Diego’s family isn’t the only one that’s divided in Kenya.  Nancy and Veronica are two of my closest friends here, and their father has another family as well, with daughters who rival Nancy and Vero.  The girls cannot stand to be in the presence of their half-sisters, and yet this is just life. It’s not devastating or abnormal, and in their opinions, it’s better than the divorce we as Americans understand all too well.

Too many families have stories like this.  Too many children have a father with 2 families, or don’t have a father at all.  And too many have been orphaned or abandoned, left to grow up in orphanages or struggle on the streets.  I can’t help but wonder what they must be going through and struggling with – or what they will struggle with in the future.  I have plenty of my own fears and insecurities, and my mother didn’t commit suicide – she’s one of the most incredible women I know; my father left me to live a different life, but he didn’t abandon me to die; and I haven’t been thrust into a completely new and unsteady environment, left to fend for myself.

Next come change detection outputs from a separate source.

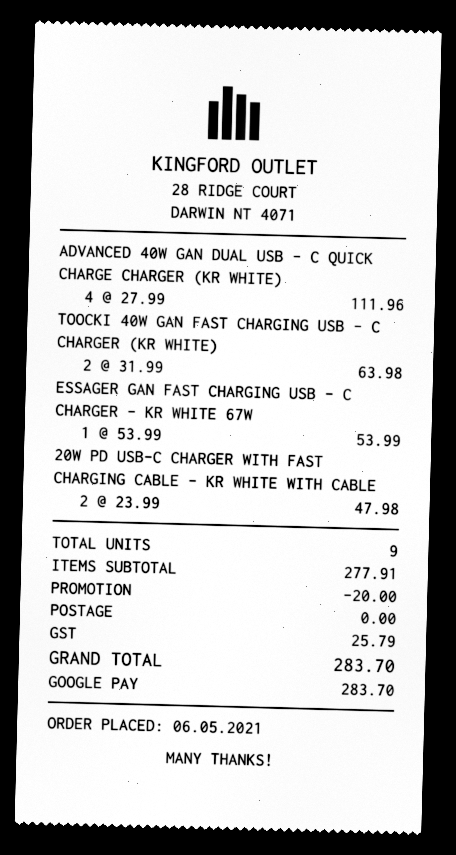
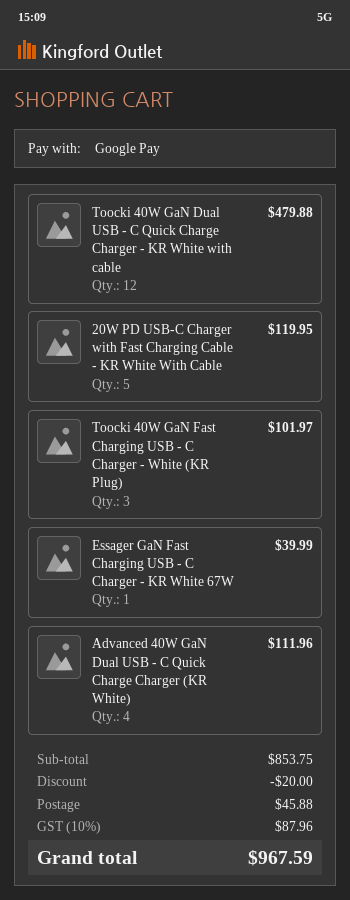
TOOCKI 40W GAN FAST CHARGING USB - C CHARGER (KR WHITE): 2 for 63.98 -> none
ESSAGER GAN FAST CHARGING USB - C CHARGER - KR WHITE 67W: 1 for 53.99 -> 1 for 39.99
20W PD USB-C CHARGER WITH FAST CHARGING CABLE - KR WHITE WITH CABLE: 2 for 47.98 -> 5 for 119.95
Toocki 40W GaN Dual USB - C Quick Charge Charger - KR White with cable: none -> 12 for 479.88
Toocki 40W GaN Fast Charging USB - C Charger - White (KR Plug): none -> 3 for 101.97
subtotal: 277.91 -> 853.75
shipping: 0.00 -> 45.88
tax: 25.79 -> 87.96
total: 283.70 -> 967.59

And yet, one of the things that has continued to amaze me about the Kenyan people, is their appreciation for life, even in the muck of day to day struggles.  From the youth living in the slums of Mathare, to my boda boda (motorcycle) driver, and everywhere in between, those I’ve been blessed to talk with have an immense appreciation for the life they’ve been given and the day with which to enjoy it.  To see broken families I pray will always break my heart, but to see the joy and appreciation in people who are more concerned with survival than depression certainly puts into perspective what I consider my own trials and tribulation.



~ by eileendekker on July 18, 2011.

One Response to “Broken Homes, Broken Hearts”

  1. I have often wondered what Jesus meant when he said, “store up treasures in Heaven”. What treasures? Everything will be provided. We will constantly be bathed in God’s glory. So, I thought that maybe the “treasures” are people who God has placed in our path that we might say or do something that would, in some small way, contribute to their coming to know Jesus. Not that we might boast or take credit, but that our joy “might be made complete”. I don’t know, it’s just a thought; but a sweet one. So, when I see the pictures of your “treasures” in Kenya it makes me feel honored that you have been a part of my life and that you have allowed me to be a part of yours. May you be blessed in all you are doing. I love you.